As described above, according to the present invention,
It is possible to obtain a synthetic quartz glass optical member which is essentially excellent in ultraviolet resistance with little reduction in transmittance with respect to high-power irradiation of excimer laser light or ultraviolet light for a long period of time.

[Brief description of drawings]

FIG. 1 shows a change in absorption coefficient of 193 nm when the test pieces of Example 1 and Comparative Example 1 were irradiated with ArF excimer laser.

FIG. 2 shows changes in absorption coefficient of 193 nm when the test pieces of Example 2 and Comparative Example 2 were irradiated with ArF excimer laser.

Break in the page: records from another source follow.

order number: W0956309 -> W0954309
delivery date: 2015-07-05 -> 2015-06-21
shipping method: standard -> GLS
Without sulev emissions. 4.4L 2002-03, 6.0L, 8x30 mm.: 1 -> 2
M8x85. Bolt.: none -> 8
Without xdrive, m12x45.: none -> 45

 ─────────────────────────────────────────────────── ─── Continued Front Page (72) Inventor Hiroyuki Hiraiwa 3 2-3 Marunouchi, Chiyoda-ku, Tokyo Inside Nikon Corporation

Claims (5)

[Claims] 1. A method for producing quartz glass, wherein a silica glass compound is hydrolyzed by an oxyhydrogen flame, and the produced quartz glass soot is deposited on a target and melted to form a quartz glass ingot, which comprises growing the quartz glass ingot. A method for producing quartz glass, characterized in that the speed is 2 mm / hour or less. 2. A silica glass optical member using a silica glass ingot obtained by hydrolyzing a silicon chloride compound with an oxyhydrogen flame, depositing the resulting silica glass soot on a target, and melting the silica glass ingot as a base material. A quartz glass optical member for ultraviolet rays, wherein the growth rate of the quartz glass ingot is 2 mm / hour or less. 3. The silica glass optical member according to claim 2, wherein the silica glass ingot has an OH group concentration of 800 ppm or more. 4. The silica glass optical member according to claim 2, wherein the silica glass ingot has a chlorine concentration of 50 ppm or less. 5. The quartz glass optical member according to claim 2, wherein the concentration of metal impurities contained in the quartz glass ingot is 20 ppb or less, respectively.